It’s midnight, my morning, so I go for
a dose of reality. Down the stairwell
of moonlight and shadows.
The parking lot of serenading crickets.
Rows and rows of black squares.
Early classes or lab duty, I guess.
Tall tree trunks along both sides
of San Pasqual.
Two 18-wheel Vons trucks
half-fill the near-empty lot. I find
a cart, ferret out the biggest Fuji apple
and Hass avocado. Speed past snacks,
Asian, a dozing retriever in Kitchen,
where a tattoo model shelves spatulas
while a dirty blonde stamps soup cans.
I wonder if she has any interest
in cosmology. I wonder if it’s Tuesday
or Friday.
Supermarket wattage at 12:30 am
is a baby bang, as Georges Lemaître might
say. I take the dark way back to campus.
Once, Feynman, Gell-Mann, and Hawking
slept not far beyond behind these trunks.
A cop, his headlights off, makes me
feel watched over.
First, Copernicus showed
that Earth orbits the sun.
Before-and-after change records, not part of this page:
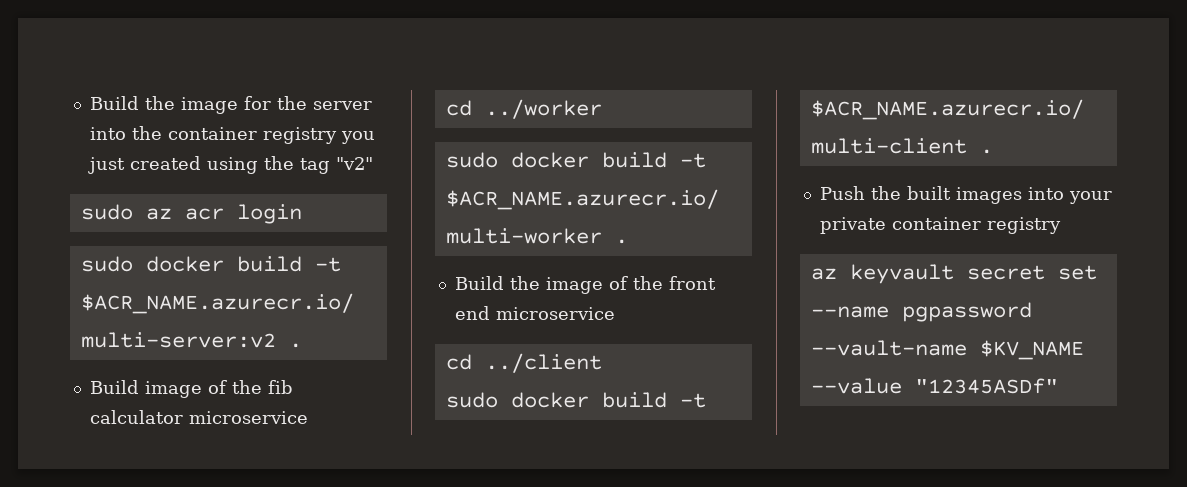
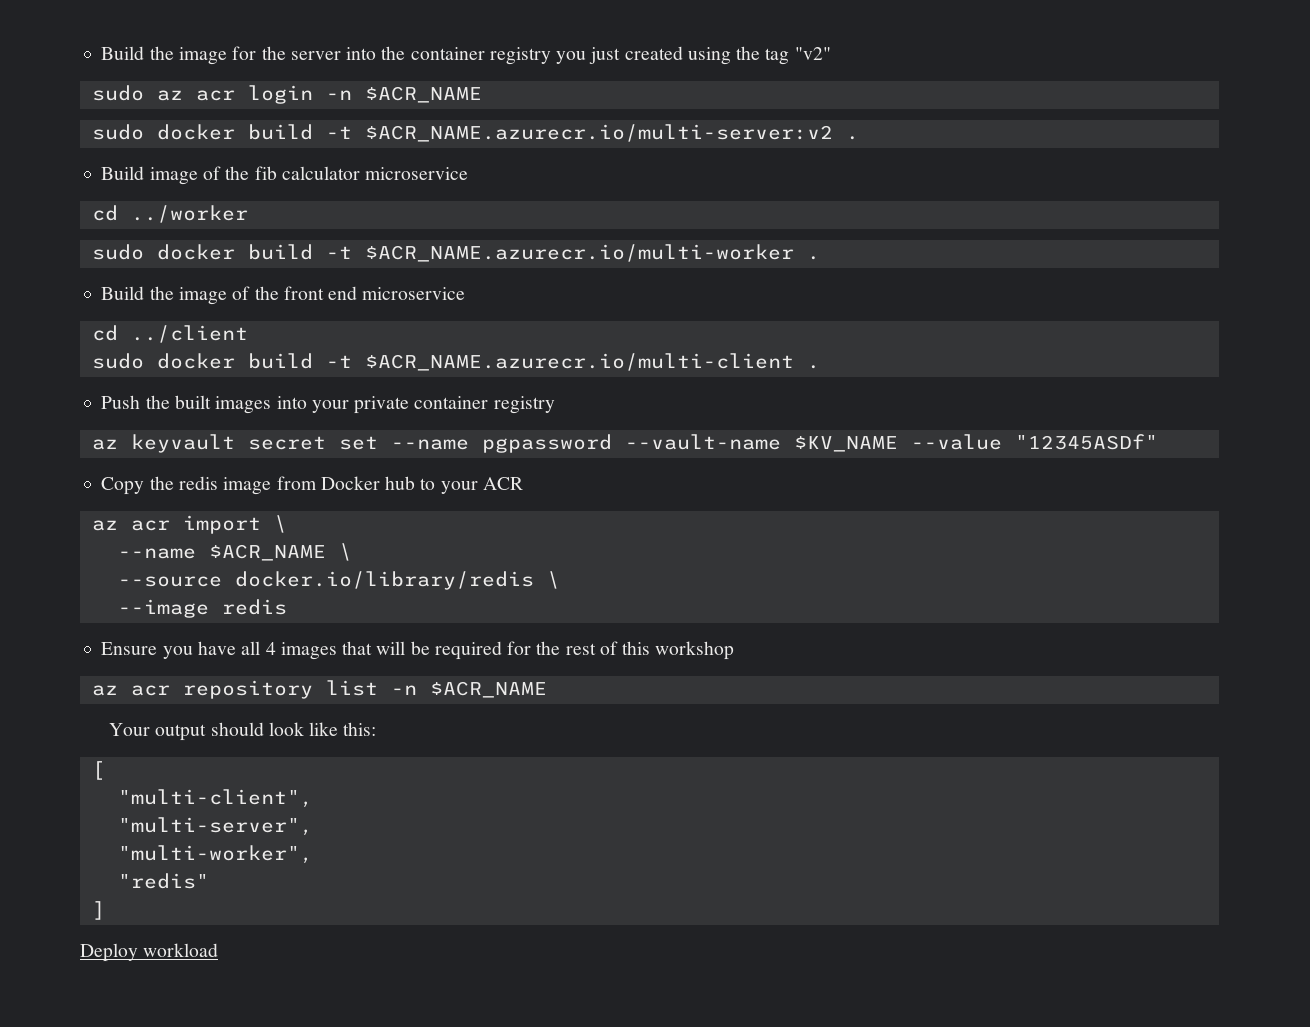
(302, 214) none -> [325,86,482,103] -n $ACR_NAME
(1058, 386) none -> [101,476,523,495] [91,515,287,534] [117,543,352,561] [117,571,560,590] [117,599,287,618] [101,641,735,660] [91,680,547,699] [109,722,377,741] [91,761,105,780] [117,789,313,808] [117,817,313,836] [117,845,313,864] [117,873,209,889] [91,901,105,920] [80,943,219,962] // Copy the redis image from Docker hub to your ACR // az acr import \ // --name $ACR_NAME \ // --source docker.io/library/redis \ // --image redis // Ensure you have all 4 images that will be required for the rest of this workshop // az acr repository list -n $ACR_NAME // Your output should look like this: // [ // "multi-client", // "multi-server", // "multi-worker", // "redis" // ] // Deploy workload

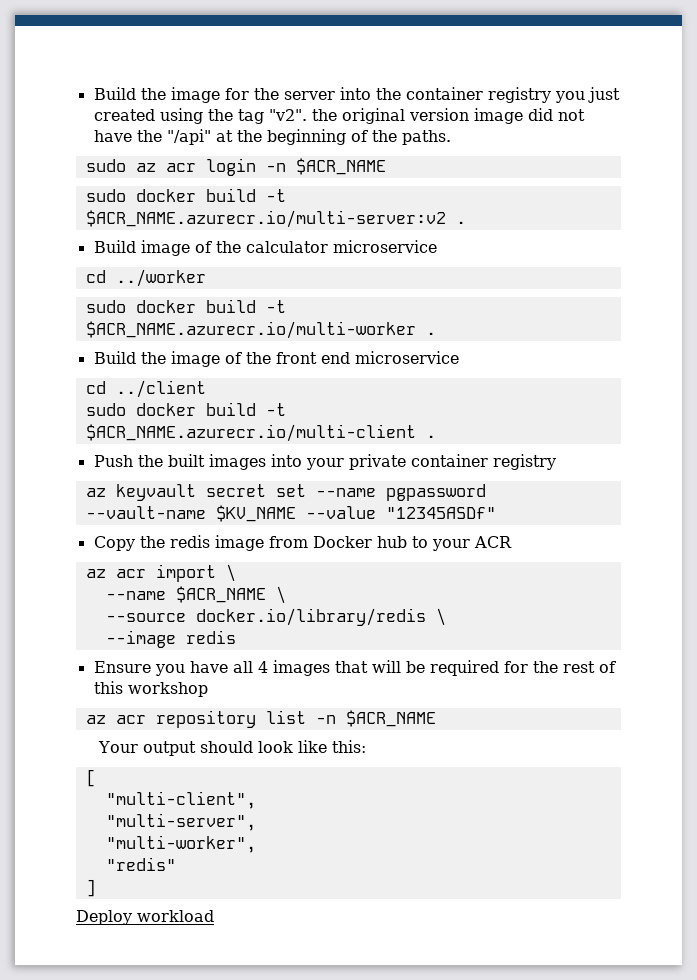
[794,47,831,60] "v2" -> [268,108,585,124] [93,129,451,145] "v2". the original version image did not have the "/api" at the beginning of the paths.
[254,166,277,180] fib -> (241, 247) none

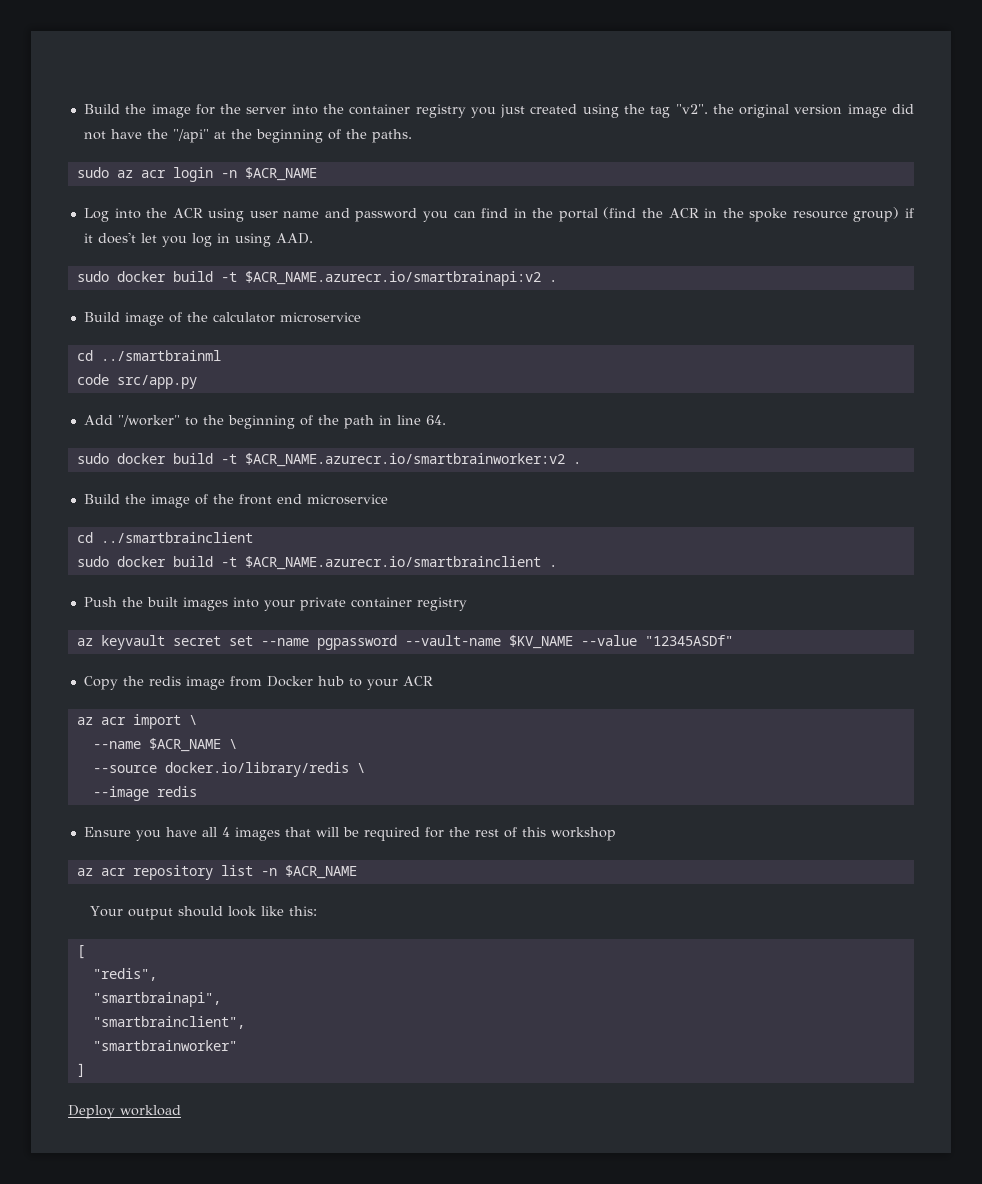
[85,188,286,202] [85,210,446,228] // sudo docker build -t $ACR_NAME.azurecr.io/multi-server:v2 -> [83,207,914,222] [83,232,313,247] [76,271,541,286] // Log into the ACR using user name and password you can find in the portal (find the ACR in the spoke resource group) if it does't let you log in using AAD. // sudo docker build -t $ACR_NAME.azurecr.io/smartbrainapi:v2
[115,269,206,287] [85,299,286,313] [85,321,416,339] ../worker // sudo docker build -t $ACR_NAME.azurecr.io/multi-worker -> [100,350,221,361] [76,374,197,389] [83,415,446,429] [76,453,565,467] ../smartbrainml // code src/app.py // Add "/worker" to the beginning of the path in line 64. // sudo docker build -t $ACR_NAME.azurecr.io/smartbrainworker:v2
[115,380,206,398] [85,402,286,416] [85,424,416,442] ../client // sudo docker build -t $ACR_NAME.azurecr.io/multi-client -> [100,532,253,543] [76,556,541,570] ../smartbrainclient // sudo docker build -t $ACR_NAME.azurecr.io/smartbrainclient
[105,791,256,809] [105,813,256,831] [105,835,256,853] [105,857,176,871] "multi-client", // "multi-server", // "multi-worker", // "redis" -> [92,968,157,981] [92,992,221,1007] [92,1016,245,1029] [92,1040,237,1051] "redis", // "smartbrainapi", // "smartbrainclient", // "smartbrainworker"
Galileo found stars in
the Milky Way, and now we’re finding exoplanet
after exoplanet. Soon, we’ll identify habitable
ones in spades. Having parked, I walk back
to the crickets, still singing. Many E.T.s will look
like our bugs, others our worms, and so on.
(Some will have long feelers like cockroaches,
others not, like cicadas.)
The Fuji and Hass on the sofa
then up the stairwell to cosmic clumping.
It’s the diffusion of clumped matter and
energy that generates heat flow, currents—
joie de vivre. If the Big Bang hadn’t left clumps,
there’d be no galaxies, us, emotions. And no
TV dinner, which I forgot to buy. Dagnabbit!
inspired by Frank O’Hara

Kenton K. Yee’s recent poems appear (or will soon) in Kenyon Review, Threepenny Review, RHINO, Cincinnati Review, Poetry Northwest, Quarterly West, Plume Poetry, Slipstream, Scientific American, and Rattle, among others. A PhD in theoretical physics, Kenton writes from Northern California. “Pasadena, 1987” is based on his time as a theoretical physics graduate student.